Without including any images, repeat the data exactly.

━━━ Input material ━━━

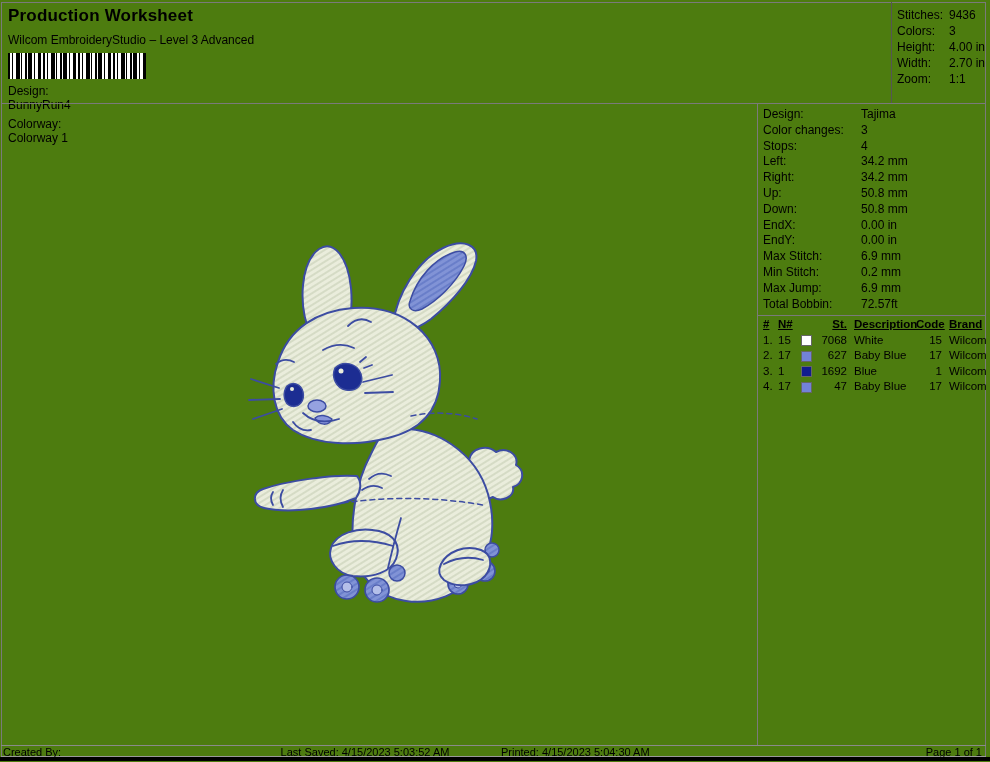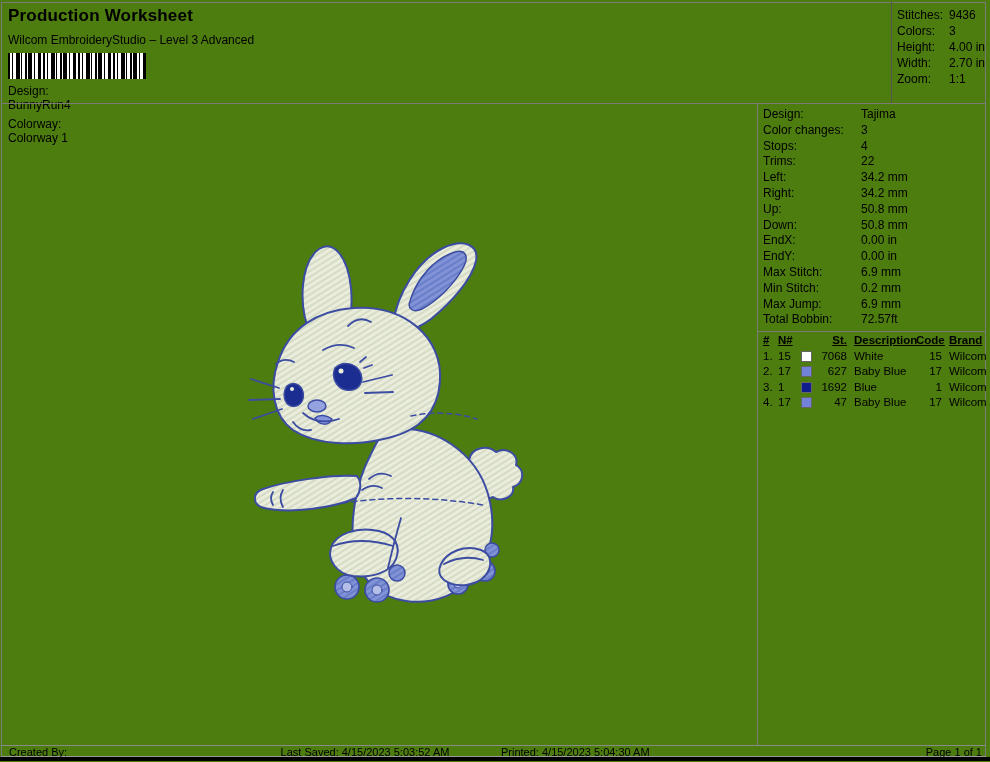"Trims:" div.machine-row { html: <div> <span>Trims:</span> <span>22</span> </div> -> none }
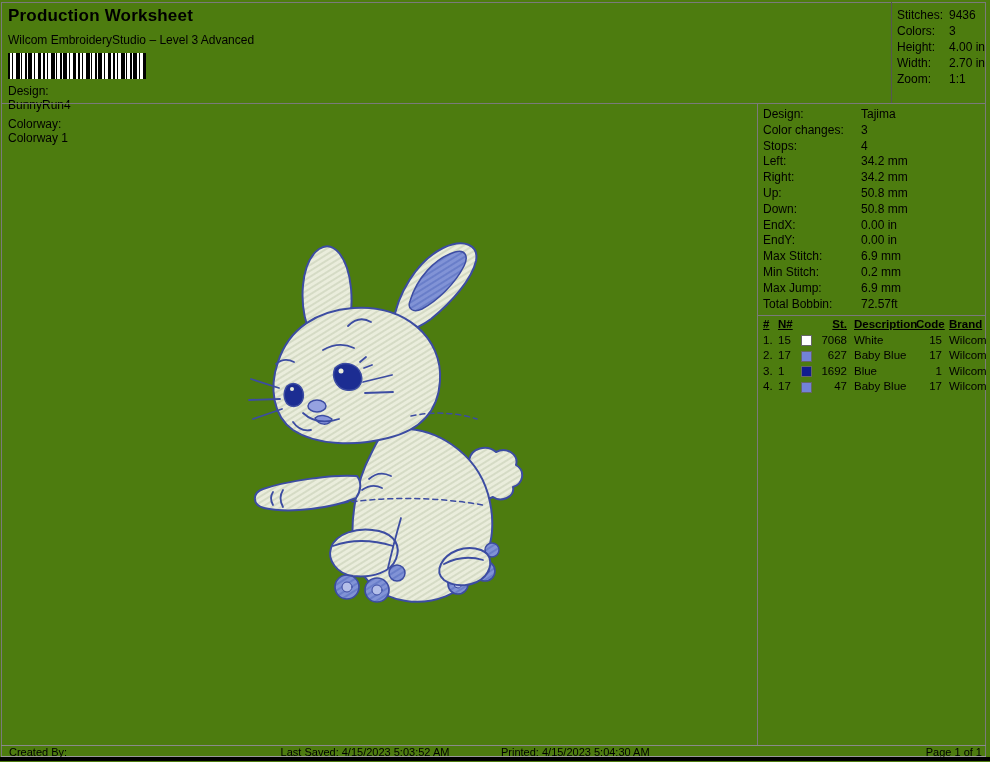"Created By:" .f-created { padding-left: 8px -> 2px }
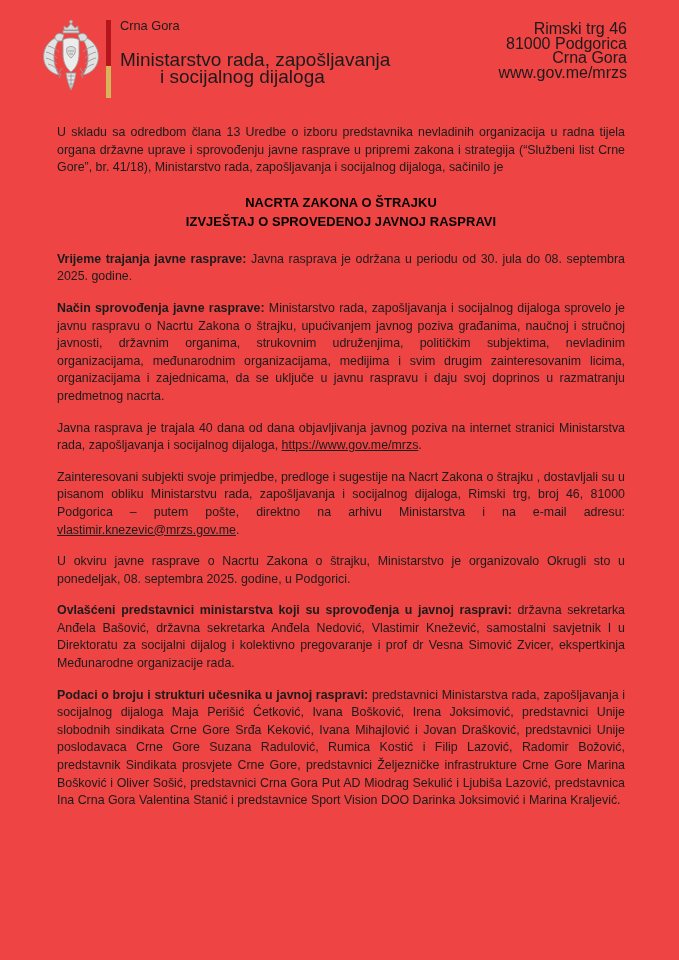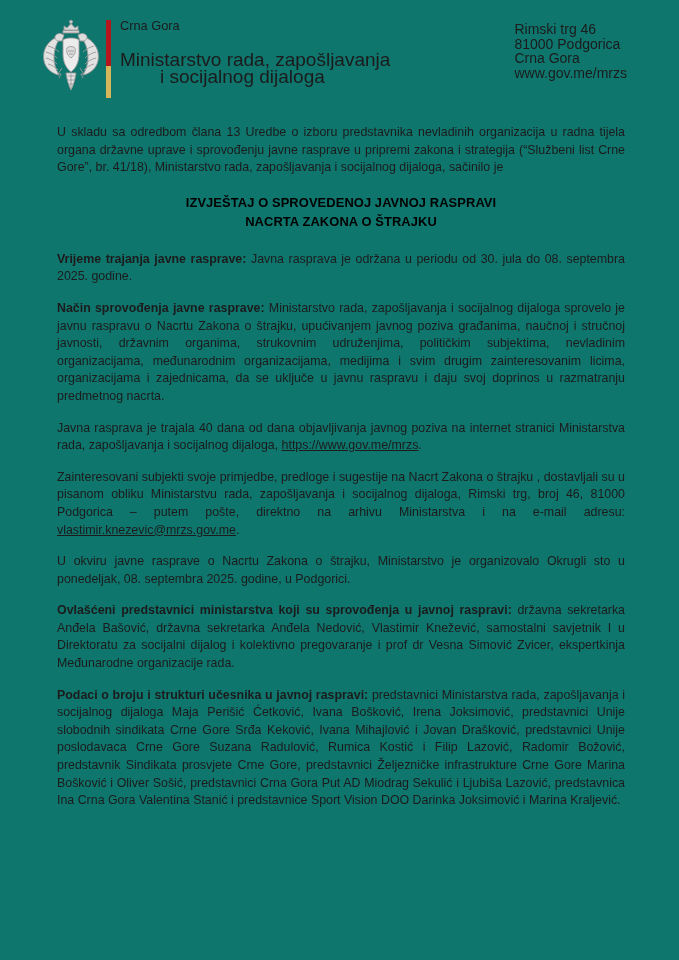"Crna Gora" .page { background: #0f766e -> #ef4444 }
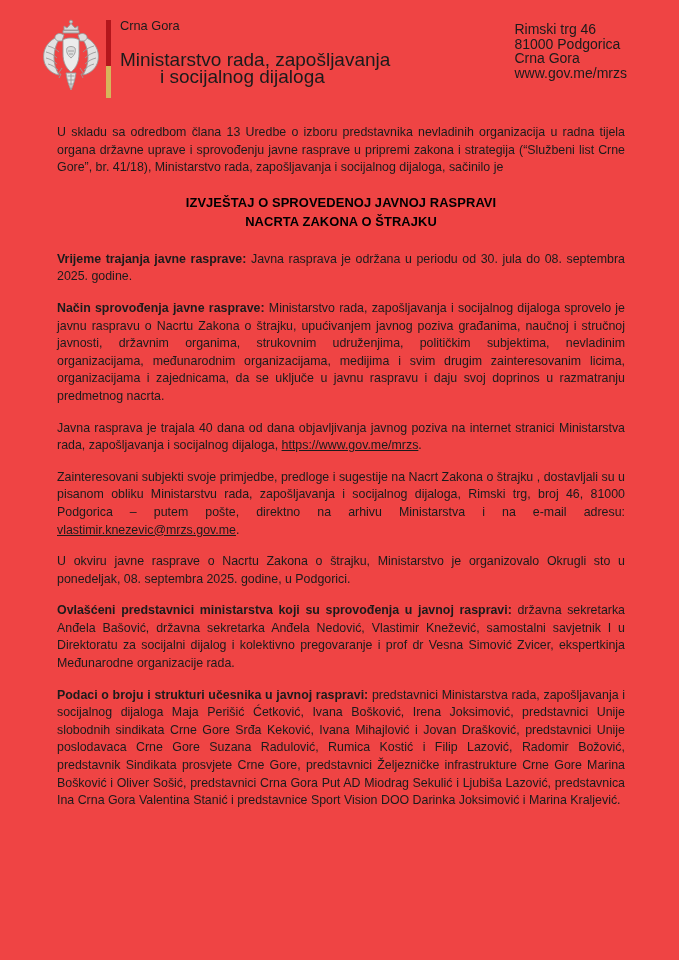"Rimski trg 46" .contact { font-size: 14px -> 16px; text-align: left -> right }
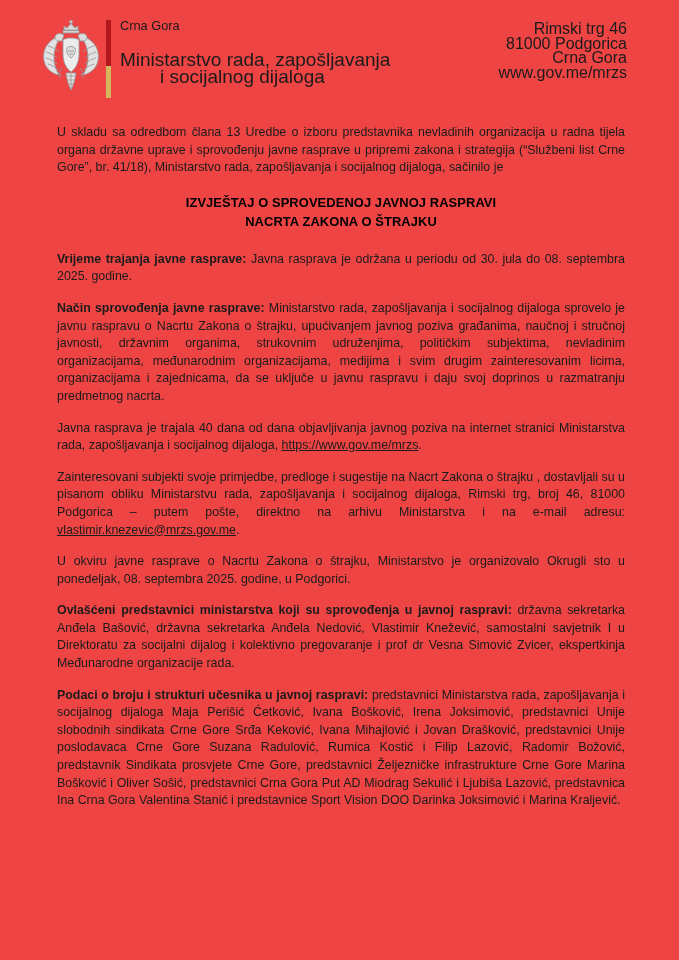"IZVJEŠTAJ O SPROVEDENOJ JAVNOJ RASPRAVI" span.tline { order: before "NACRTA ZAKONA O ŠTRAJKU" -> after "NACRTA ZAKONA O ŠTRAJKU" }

━━━

# Exercise result
"Trims:" div.machine-row { html: <div> <span>Trims:</span> <span>22</span> </div> -> none }
"Created By:" .f-created { padding-left: 8px -> 2px }
"Crna Gora" .page { background: #0f766e -> #ef4444 }
"Rimski trg 46" .contact { font-size: 14px -> 16px; text-align: left -> right }
"IZVJEŠTAJ O SPROVEDENOJ JAVNOJ RASPRAVI" span.tline { order: before "NACRTA ZAKONA O ŠTRAJKU" -> after "NACRTA ZAKONA O ŠTRAJKU" }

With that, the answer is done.